Please repeat every entry exactly as given, apart from dropping the images.

** DATA FOR THIS TASK follows **

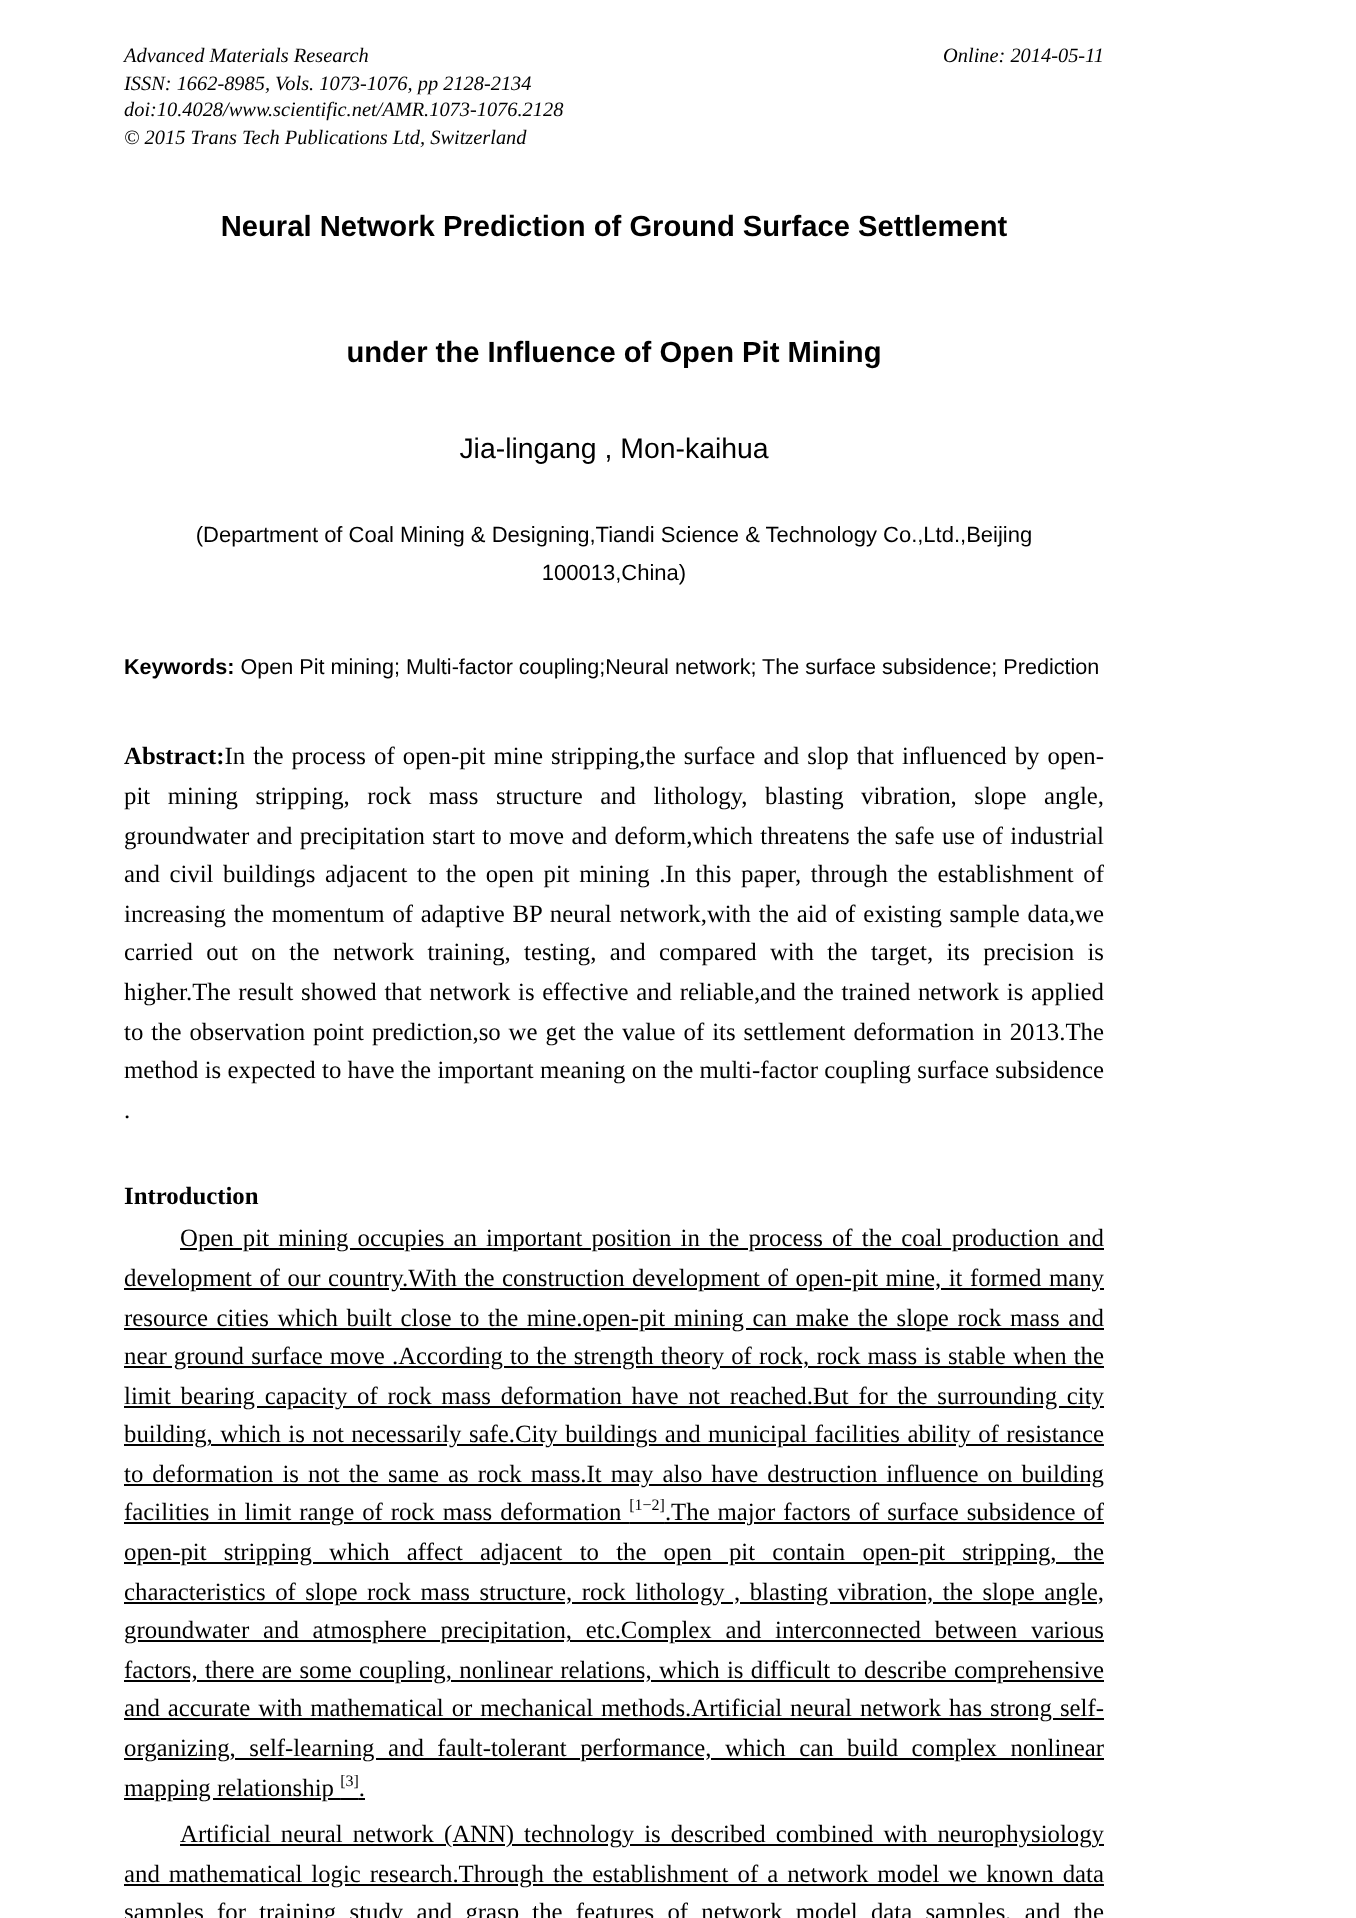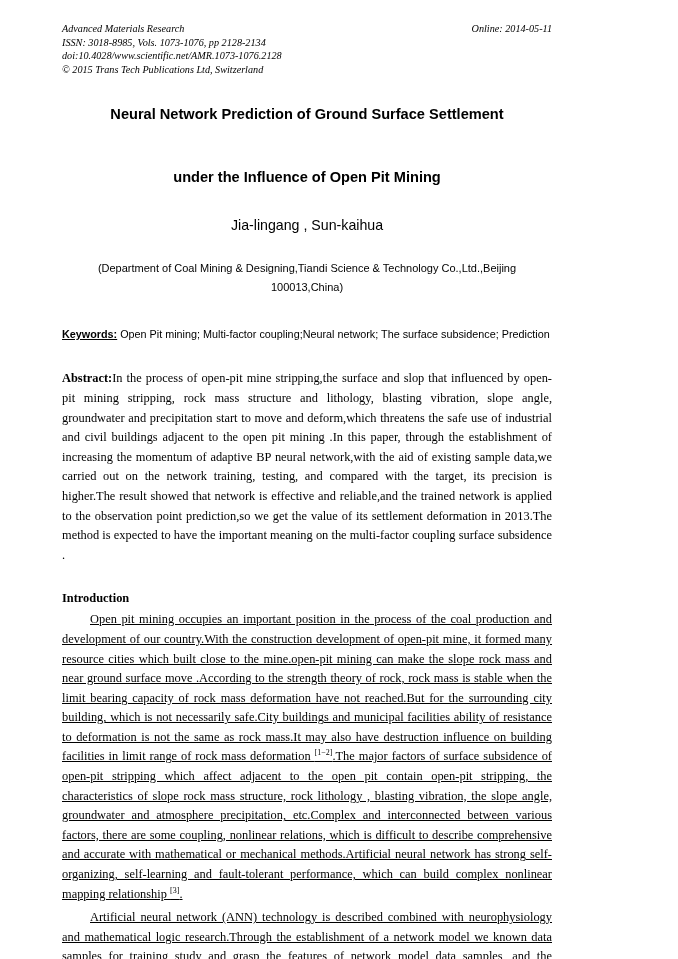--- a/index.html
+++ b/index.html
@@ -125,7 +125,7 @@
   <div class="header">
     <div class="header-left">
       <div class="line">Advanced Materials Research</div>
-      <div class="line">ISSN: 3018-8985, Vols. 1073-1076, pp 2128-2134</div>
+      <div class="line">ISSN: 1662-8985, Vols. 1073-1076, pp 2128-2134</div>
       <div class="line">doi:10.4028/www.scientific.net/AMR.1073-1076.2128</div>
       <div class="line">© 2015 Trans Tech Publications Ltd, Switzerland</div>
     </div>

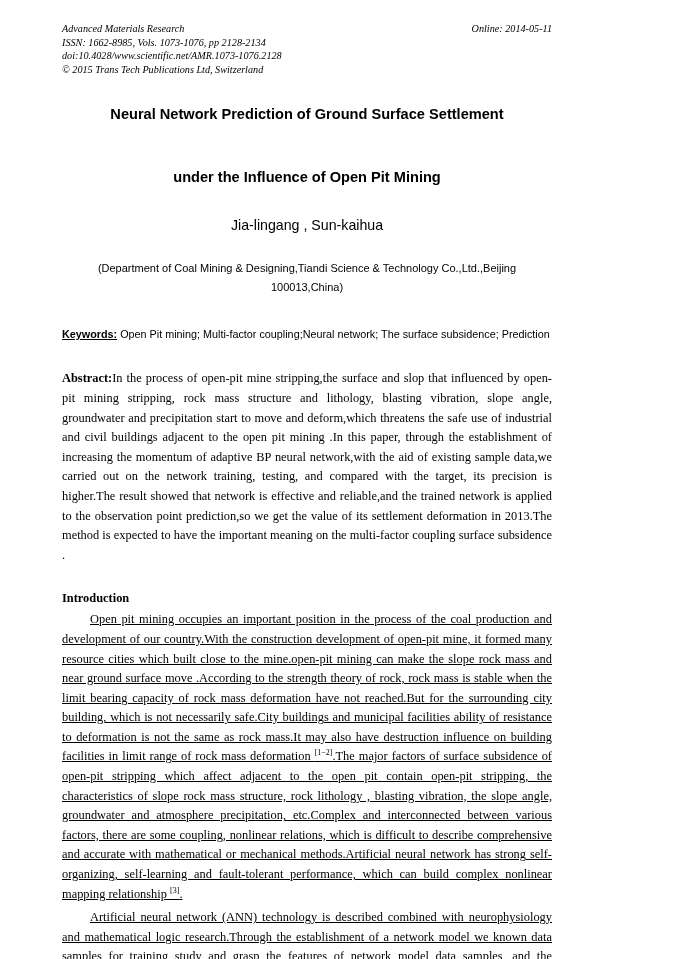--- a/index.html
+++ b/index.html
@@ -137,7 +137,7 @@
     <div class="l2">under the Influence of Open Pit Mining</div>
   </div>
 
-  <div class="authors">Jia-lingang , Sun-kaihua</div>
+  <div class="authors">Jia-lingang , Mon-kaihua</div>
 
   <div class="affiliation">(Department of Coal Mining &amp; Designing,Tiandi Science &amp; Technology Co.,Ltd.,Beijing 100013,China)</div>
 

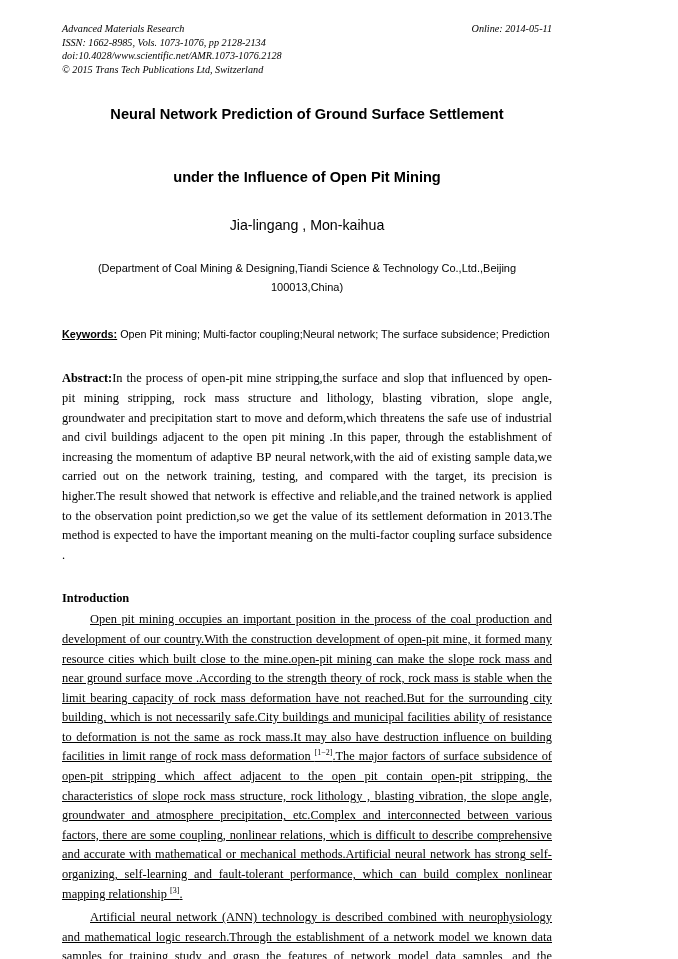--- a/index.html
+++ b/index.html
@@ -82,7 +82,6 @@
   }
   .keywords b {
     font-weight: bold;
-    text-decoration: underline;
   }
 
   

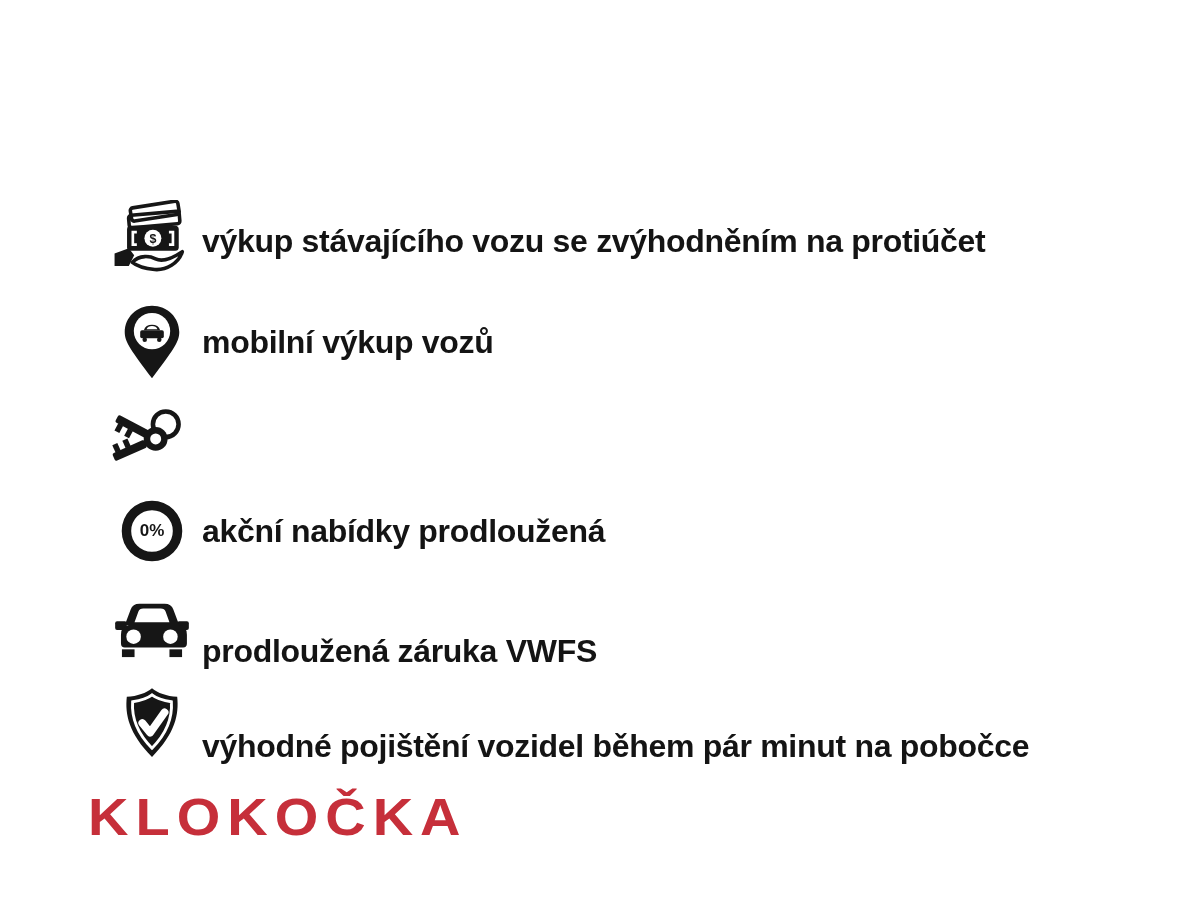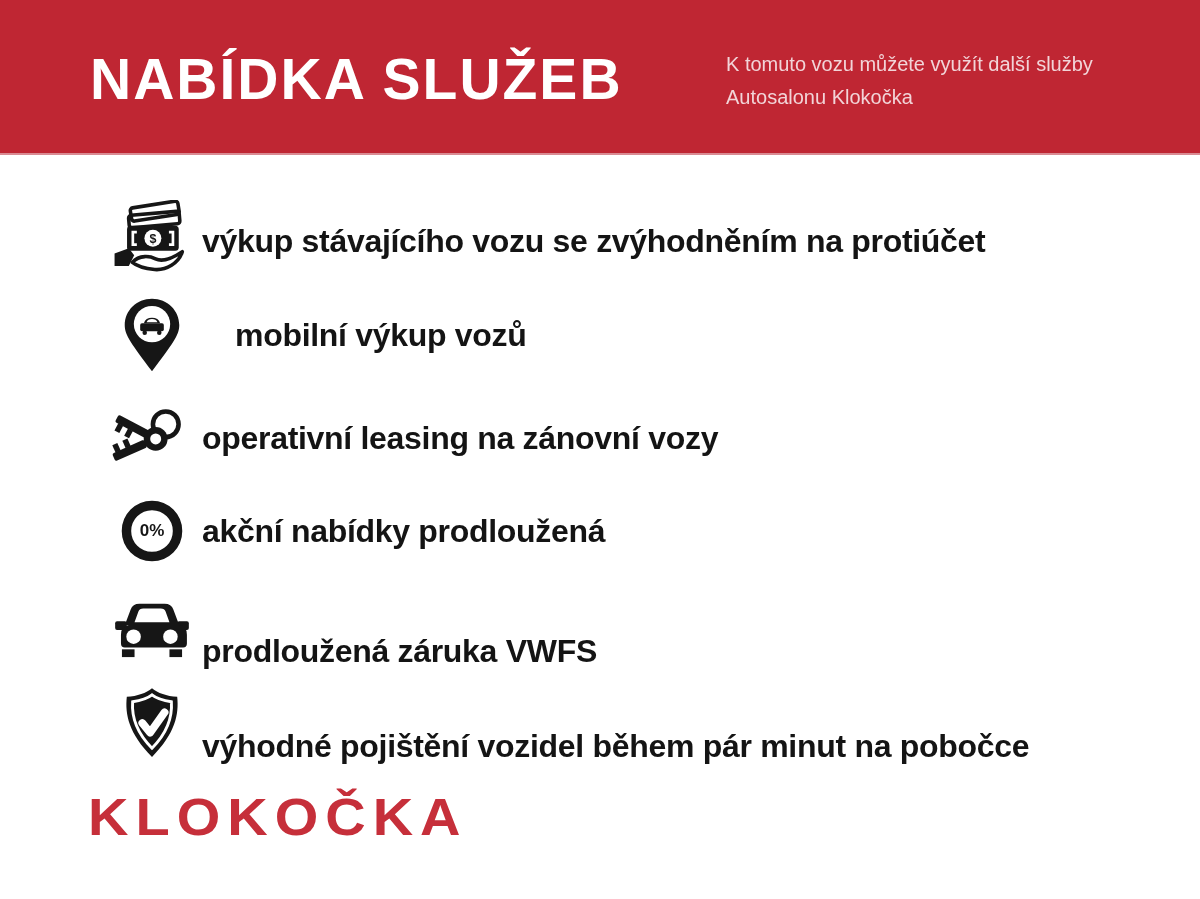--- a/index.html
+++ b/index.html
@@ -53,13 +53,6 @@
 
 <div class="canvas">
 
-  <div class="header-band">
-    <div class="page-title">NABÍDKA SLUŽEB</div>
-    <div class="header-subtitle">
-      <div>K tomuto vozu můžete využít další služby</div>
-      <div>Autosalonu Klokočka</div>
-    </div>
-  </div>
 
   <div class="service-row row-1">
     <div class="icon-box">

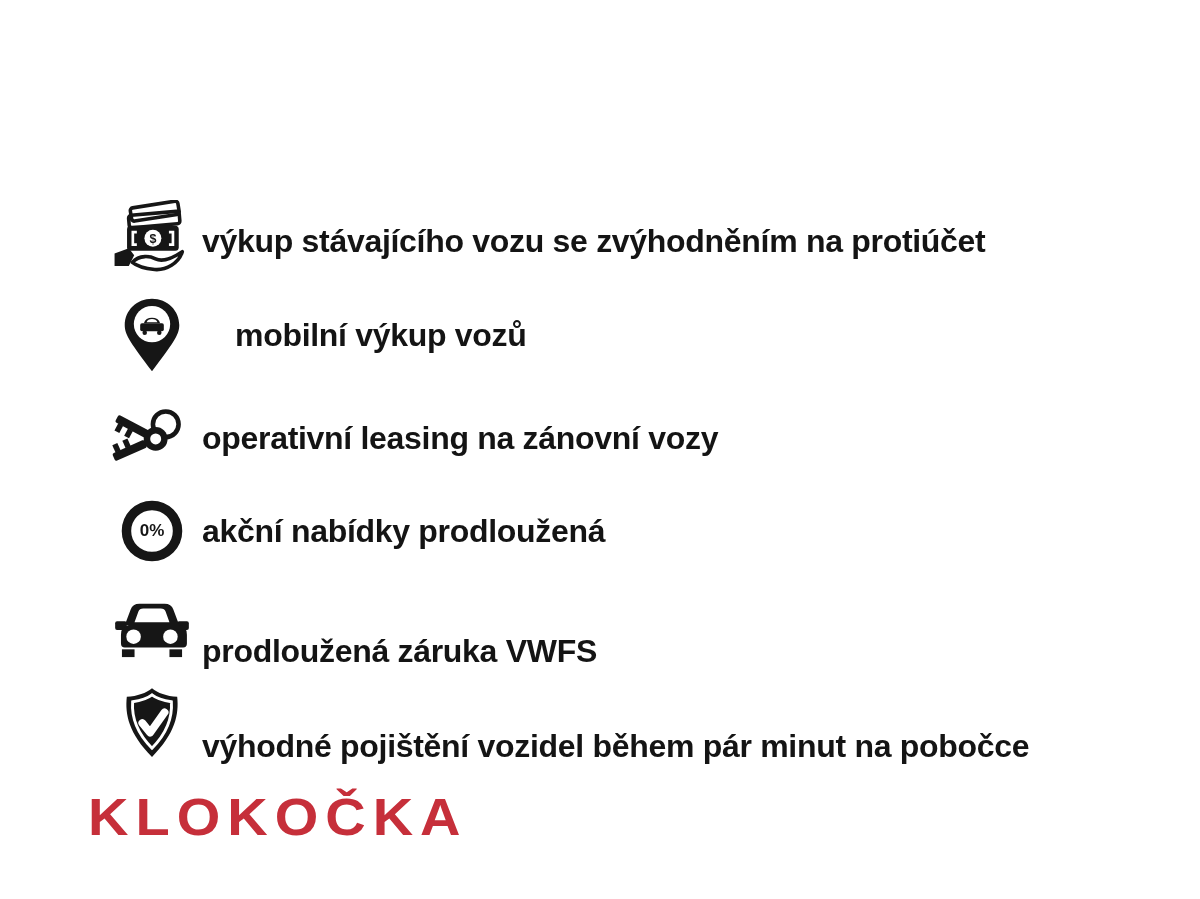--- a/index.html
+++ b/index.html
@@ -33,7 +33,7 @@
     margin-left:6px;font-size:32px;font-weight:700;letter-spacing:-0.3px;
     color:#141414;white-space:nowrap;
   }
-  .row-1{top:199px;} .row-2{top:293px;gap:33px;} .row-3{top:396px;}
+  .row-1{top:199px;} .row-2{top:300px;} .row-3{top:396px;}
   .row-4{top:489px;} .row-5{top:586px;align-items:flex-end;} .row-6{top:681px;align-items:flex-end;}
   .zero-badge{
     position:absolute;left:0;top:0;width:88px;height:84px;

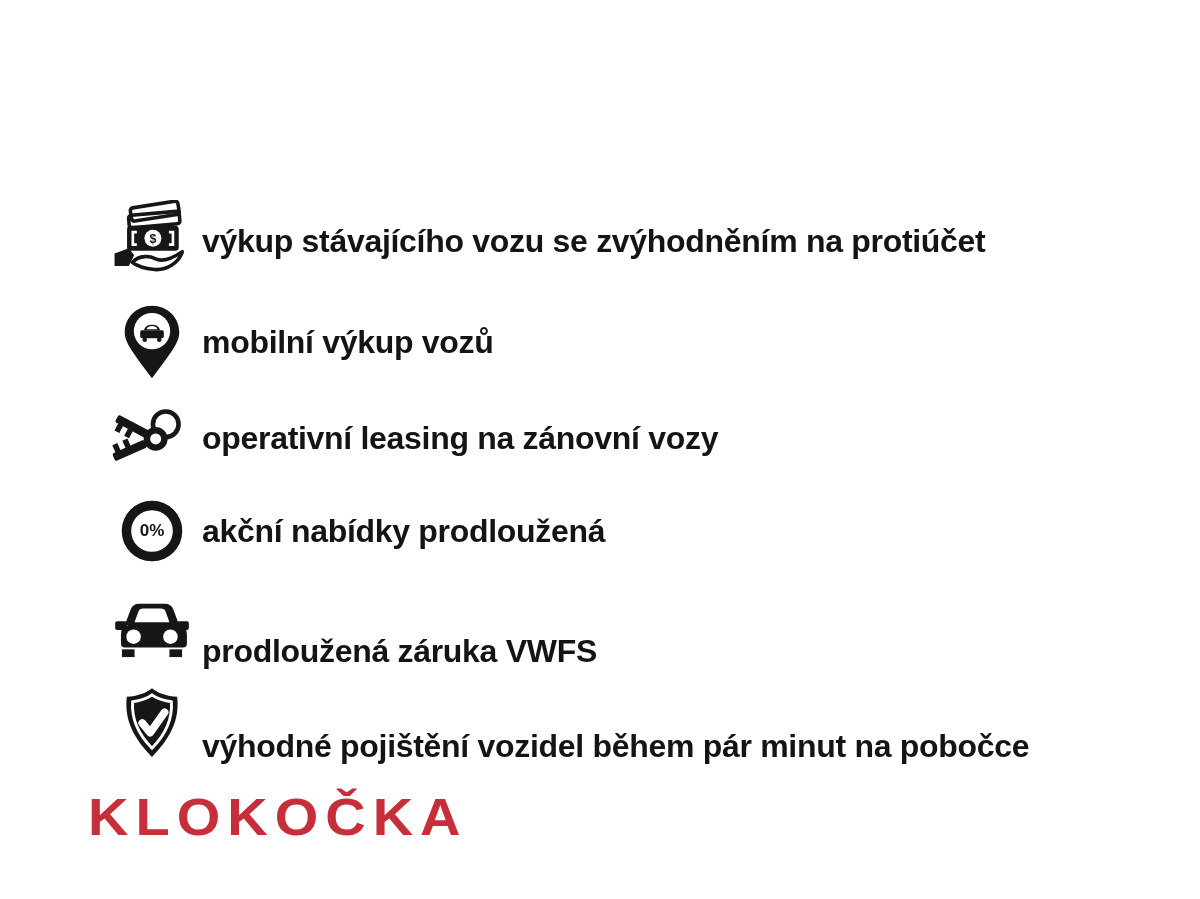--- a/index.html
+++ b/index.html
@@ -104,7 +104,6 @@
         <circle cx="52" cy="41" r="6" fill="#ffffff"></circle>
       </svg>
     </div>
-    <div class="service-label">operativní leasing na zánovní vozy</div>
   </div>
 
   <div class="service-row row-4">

** End of DATA FOR THIS TASK **

*ANSWER BELOW*.
--- a/index.html
+++ b/index.html
@@ -125,7 +125,7 @@
   <div class="header">
     <div class="header-left">
       <div class="line">Advanced Materials Research</div>
-      <div class="line">ISSN: 3018-8985, Vols. 1073-1076, pp 2128-2134</div>
+      <div class="line">ISSN: 1662-8985, Vols. 1073-1076, pp 2128-2134</div>
       <div class="line">doi:10.4028/www.scientific.net/AMR.1073-1076.2128</div>
       <div class="line">© 2015 Trans Tech Publications Ltd, Switzerland</div>
     </div>

--- a/index.html
+++ b/index.html
@@ -137,7 +137,7 @@
     <div class="l2">under the Influence of Open Pit Mining</div>
   </div>
 
-  <div class="authors">Jia-lingang , Sun-kaihua</div>
+  <div class="authors">Jia-lingang , Mon-kaihua</div>
 
   <div class="affiliation">(Department of Coal Mining &amp; Designing,Tiandi Science &amp; Technology Co.,Ltd.,Beijing 100013,China)</div>
 

--- a/index.html
+++ b/index.html
@@ -82,7 +82,6 @@
   }
   .keywords b {
     font-weight: bold;
-    text-decoration: underline;
   }
 
   

--- a/index.html
+++ b/index.html
@@ -53,13 +53,6 @@
 
 <div class="canvas">
 
-  <div class="header-band">
-    <div class="page-title">NABÍDKA SLUŽEB</div>
-    <div class="header-subtitle">
-      <div>K tomuto vozu můžete využít další služby</div>
-      <div>Autosalonu Klokočka</div>
-    </div>
-  </div>
 
   <div class="service-row row-1">
     <div class="icon-box">

--- a/index.html
+++ b/index.html
@@ -33,7 +33,7 @@
     margin-left:6px;font-size:32px;font-weight:700;letter-spacing:-0.3px;
     color:#141414;white-space:nowrap;
   }
-  .row-1{top:199px;} .row-2{top:293px;gap:33px;} .row-3{top:396px;}
+  .row-1{top:199px;} .row-2{top:300px;} .row-3{top:396px;}
   .row-4{top:489px;} .row-5{top:586px;align-items:flex-end;} .row-6{top:681px;align-items:flex-end;}
   .zero-badge{
     position:absolute;left:0;top:0;width:88px;height:84px;

--- a/index.html
+++ b/index.html
@@ -104,7 +104,6 @@
         <circle cx="52" cy="41" r="6" fill="#ffffff"></circle>
       </svg>
     </div>
-    <div class="service-label">operativní leasing na zánovní vozy</div>
   </div>
 
   <div class="service-row row-4">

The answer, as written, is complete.